- _The task_
Would you please copy every line from the records that contains the word "verantwoordelijkheden"?
(Beginning of Data)
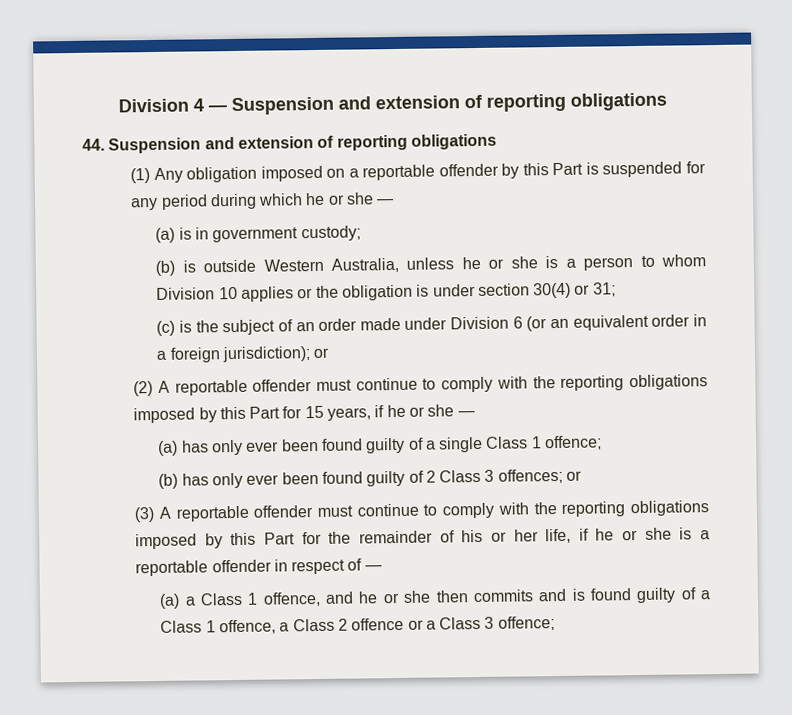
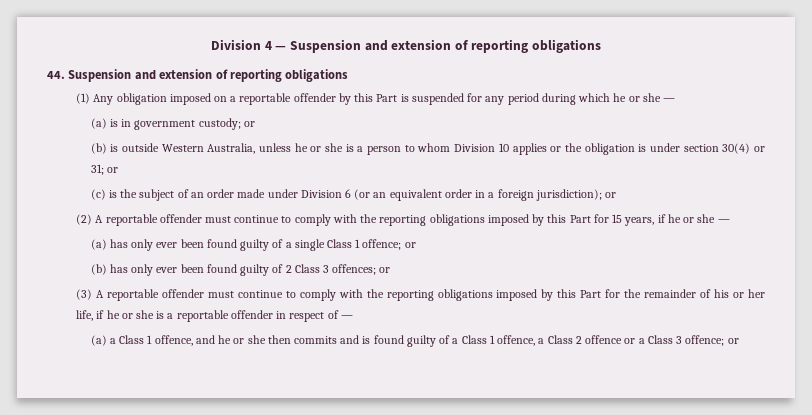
- (a) is in government custody;
+ (a) is in government custody; or
- (b) is outside Western Australia, unless he or she is a person to whom Division 10 applies or the obligation is under section 30(4) or 31;
+ (b) is outside Western Australia, unless he or she is a person to whom Division 10 applies or the obligation is under section 30(4) or 31; or
- (a) has only ever been found guilty of a single Class 1 offence;
+ (a) has only ever been found guilty of a single Class 1 offence; or
- (a) a Class 1 offence, and he or she then commits and is found guilty of a Class 1 offence, a Class 2 offence or a Class 3 offence;
+ (a) a Class 1 offence, and he or she then commits and is found guilty of a Class 1 offence, a Class 2 offence or a Class 3 offence; or

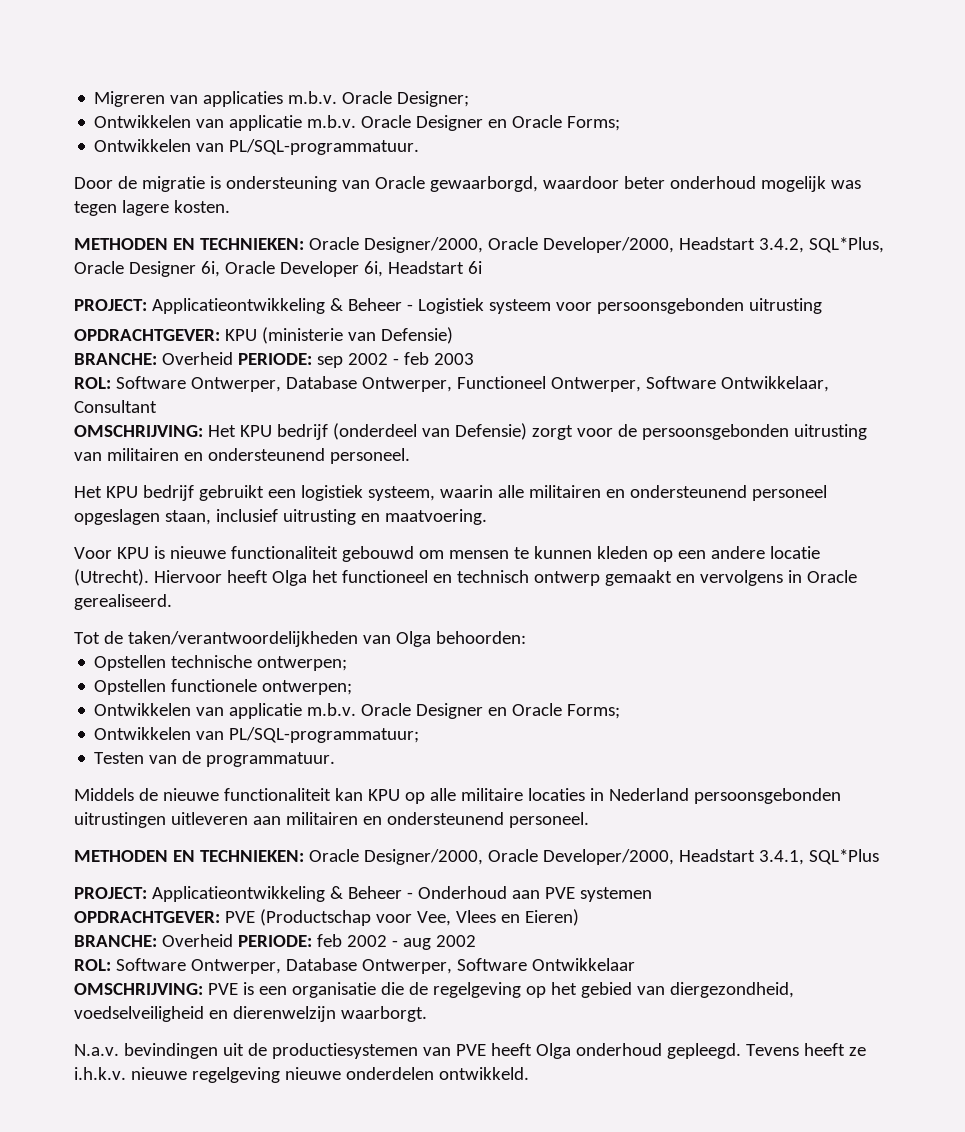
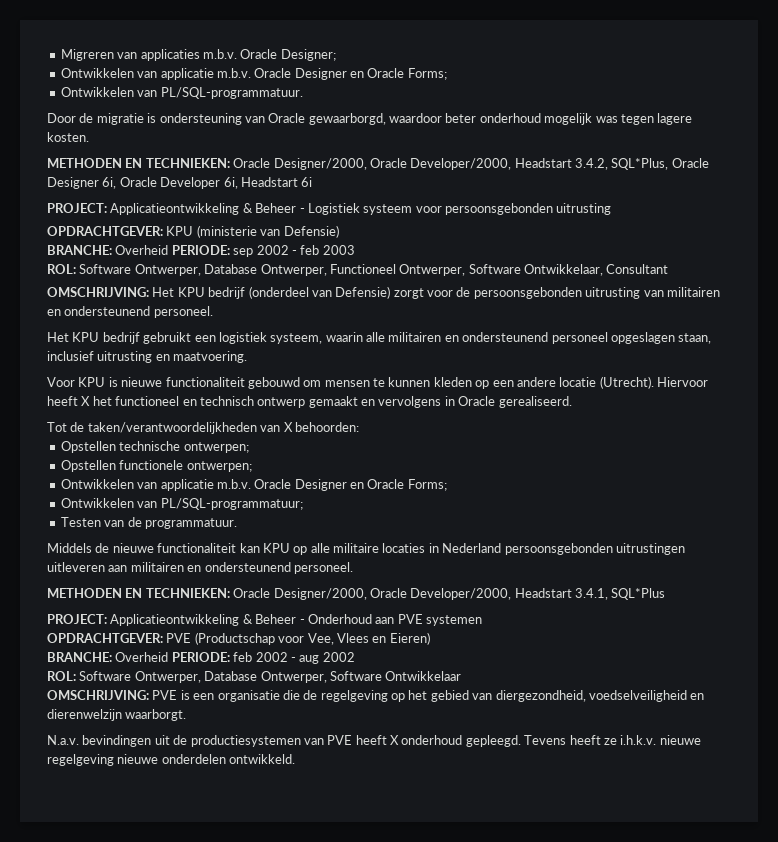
- Hiervoor heeft Olga het functioneel en technisch ontwerp gemaakt en vervolgens in Oracle gerealiseerd.
+ Hiervoor heeft X het functioneel en technisch ontwerp gemaakt en vervolgens in Oracle gerealiseerd.
- Tot de taken/verantwoordelijkheden van Olga behoorden:
+ Tot de taken/verantwoordelijkheden van X behoorden:
- N.a.v. bevindingen uit de productiesystemen van PVE heeft Olga onderhoud gepleegd.
+ N.a.v. bevindingen uit de productiesystemen van PVE heeft X onderhoud gepleegd.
(End of Data)
- _Answer for this exercise_
- Tot de taken/verantwoordelijkheden van Olga behoorden:
+ Tot de taken/verantwoordelijkheden van X behoorden:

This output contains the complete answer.